Анализ произведения
«Зачем я убил коростеля» Астафьева
Рассказ В. П. Астафьева «Зачем я убил коростеля» невелик по объему, композиция его предельно проста. Да и содержание его можно передать в нескольких предложениях: когда-то давно какой-то мальчишка, возвращаясь с рыбалки, захлестал удилищем убегающую от него птицу. Начало рассказа очень динамично: экспозиция, завязка, развитие действия, тут же кульминация. И вдруг время словно останавливается.
Мальчик рассматривает мертвую птицу, которая мгновение назад еще была полна жизни: «услышала… присела, притаилась, испугалась, бросилась бежать, неуклюже завалилась набок». Мальчик рассматривает убитую птицу. По времени, пожалуй, не очень долго. Но его детская память запечатлит все детали, не пропустит ничего. Смерть загубленного им существа потрясает и вызывает всплеск жалости. Все художественные средства, сконцентрированные в описании птицы, занимающем треть рассказа, подчеркивают безжизненность в каждой ее черте, смерть. В описании преобладают эпитеты : «завядшее, вроде бы бескостное тельце», мертвые, бесцветные веки, невесомое тельце. И только два сказуемых: прищемлены (веки), болталась (шейка) тоже говорят не о движении, а о покое смерти. Сравнение шейки птицы с листом, прихваченным морозом, усиливает мысль о том, что птица гибнет нелепо, внезапно и преждевременно, как зеленый лист, загубленный морозом.
Чувство жалости мальчика углубляется, когда он рассматривает «нехитрую» окраску птицы. «Перо на птице было желтовато, со ржавчинкой по бокам, а спина словно бы темноватыми гнилушками посыпана». Уменьшительно-ласкательные суффиксы показывают, что в восприятии мальчика загубленная им птица видится как что-то и без того беспомощное и жалкое. Особенно, когда он замечает, что у птицы нет одной ноги. Именно поэтому она вовремя не улетела со своими «друзьями-дергачами» на юг. Именно поэтому ему так легко удалось ее догнать. Потрясение мальчика от содеянного настолько сильно, что он тут же «стал руками выгребать ямку и хоронить так просто, сдуру загубленную живность».
Но погребение птицы не стало развязкой. Этот случай вырос в мучительное воспоминание-вину, преследующее рассказчика в течение всей жизни. А чувство вины стало центром рассказа. И великолепный летний пейзаж, наполненный красками и звуками, кажется рассказчику несовершенным, пока не вернулись коростели. И скрип коростеля дороже соловьиных трелей. И целый каскад восклицательных предложений «Явился бродяга! Добрался-таки! Дергает-скрипит!» — нарушает ровный ход дальнейшего повествования, показывая чувство признательности этой птице, снова вернувшейся с юга: «Значит, лето полное началось… значит, все в порядке». Но не все в порядке. И об этом говорит «нетерпение и вина, уже закоренелая», с которой ждет уже взрослый рассказчик каждое лето коростелей. «Томлюсь я и жду коростеля, внушаю себе, что это тот давний дергач каким-то чудом уцелел и подает мне голос, прощая того несмышленого, азартного парнишку».

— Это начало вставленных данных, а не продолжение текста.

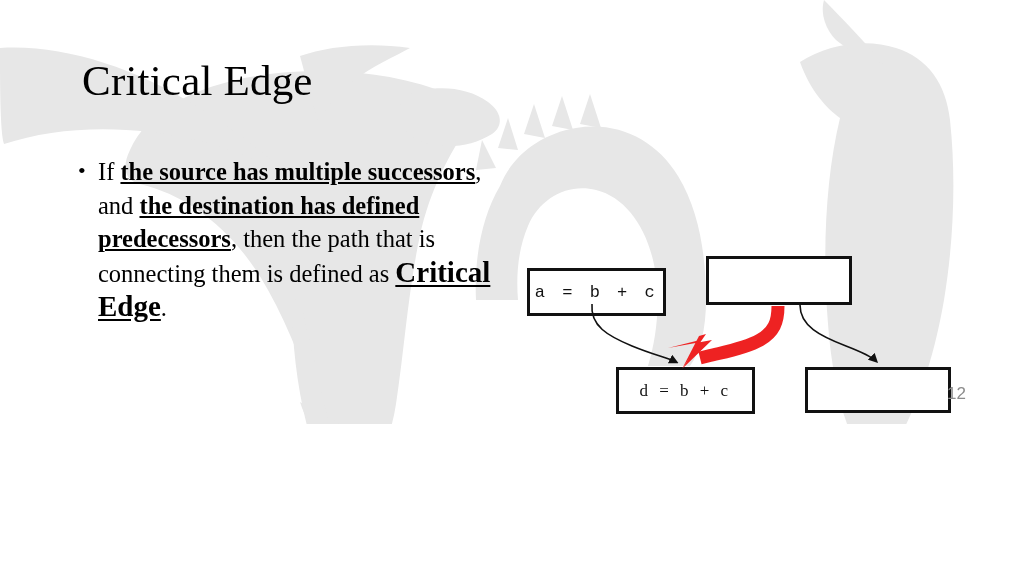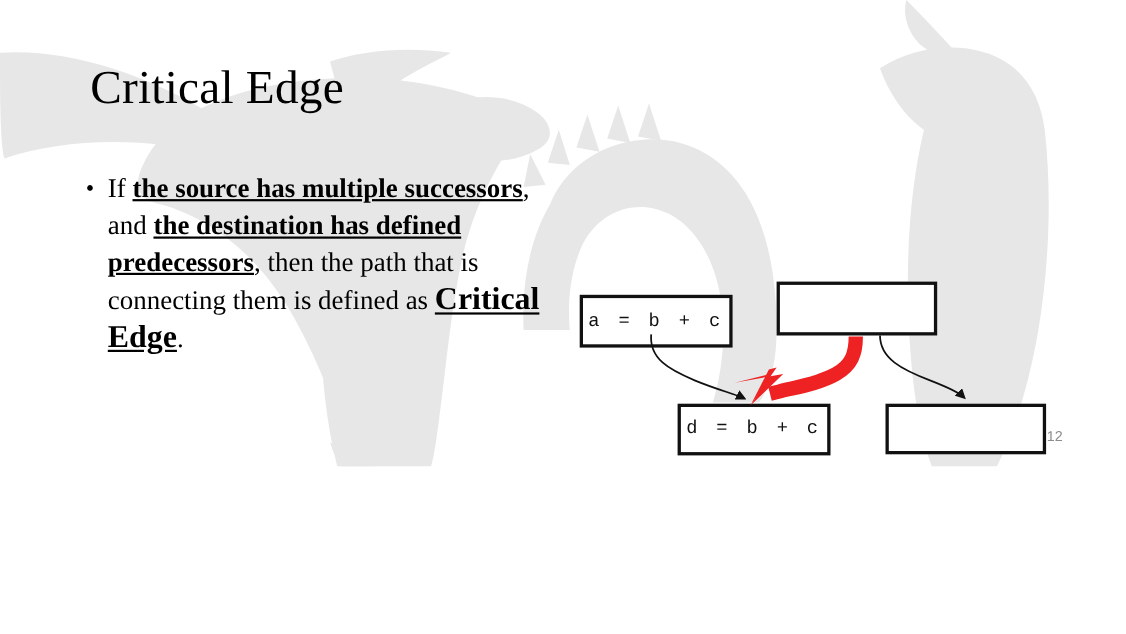--- a/index.html
+++ b/index.html
@@ -98,7 +98,7 @@
   }
   #node-a  { left: 527px; top: 256px; width: 139px; height: 48px; margin-top: 12px; }
   #node-b  { left: 706px; top: 256px; width: 146px; height: 49px; }
-  #node-d  { left: 616px; top: 367px; width: 139px; height: 47px; }
+  #node-d  { left: 616px; top: 367px; width: 139px; height: 47px; font-family: Liberation Serif, serif; }
   #node-e  { left: 805px; top: 367px; width: 146px; height: 46px; }
 
   

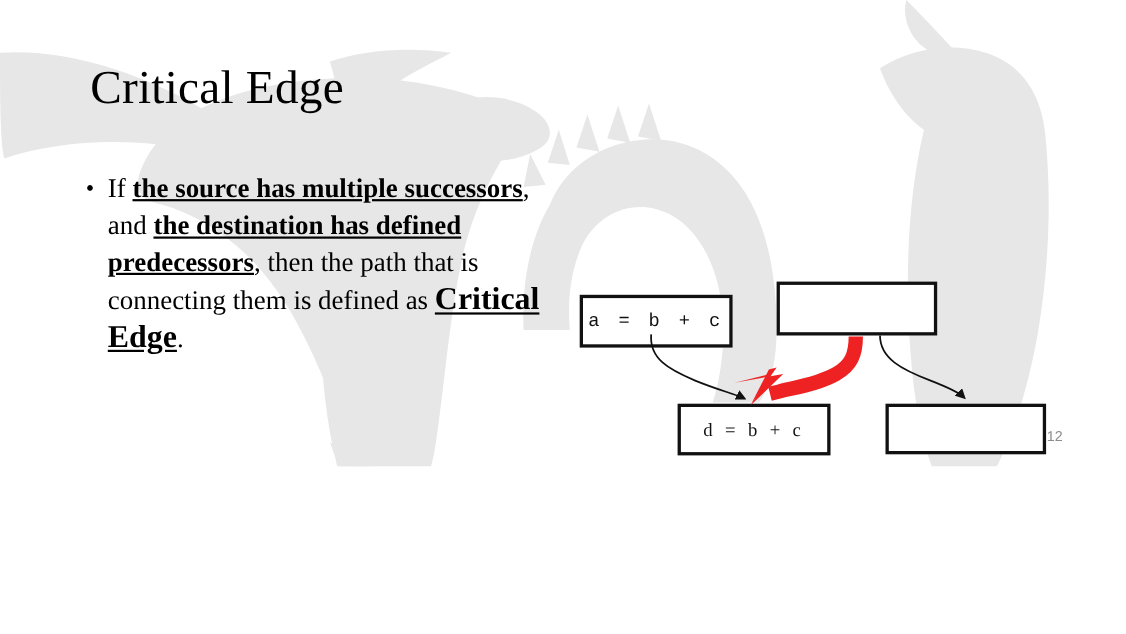--- a/index.html
+++ b/index.html
@@ -107,7 +107,7 @@
     right: 58px;
     bottom: 20px;
     font-family: "Liberation Sans", "DejaVu Sans", sans-serif;
-    font-size: 13px;
+    font-size: 17px;
     color: #8c8c8c;
   }
 </style>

Инверсия подчеркивает ключевые слова: нетерпение и вина, уже закоренелая, томлюсь, жду. И неторопливый рассказ о нелегкой жизни коростеля, о его вынужденном перелете Средиземного моря дважды в год, с тем чтобы здесь, в России, вывести птенцов, выкормить их и снова добираться до Африки, звучит упреком тому несмышленому мальчишке, который загубил птицу. Рассказчик многое знает теперь о жизни коростелей: то, что коростель в одном старинном городе считается священной птицей, что он изображен на гербе города, что в средневековье за убийство коростеля приговорили бы к смерти… Но наказание, постигшее его, возможно, страшнее смерти.
Смерти он не боится, так спокойно пишет о войне: «Был на войне, в людей стрелял, и они в меня стреляли». Наказание его в чувстве вины, которую нельзя ни искупить, ни загладить, ни забыть, как нельзя вернуть коростеля. И поэтому рассказ озаглавлен вопросом «Зачем я убил коростеля?», но ответа на этот вопрос нет. Все так же настойчиво звучит он и в конце: «Но отчего же, почему же … зачем я убил коростеля? Зачем?»
Рассказ-исповедь о многом заставляет задуматься: и о том, какую власть над нами имеют детские впечатления, как нередко определяют они нашу дальнейшую жизнь, и о чувстве ответственности за все, что совершаем, и о том, чего нельзя высказать словами, что каждый из нас когда-нибудь вкладывает в этот роковой вопрос «Зачем?…». А для ответа на него иногда не хватает всей жизни.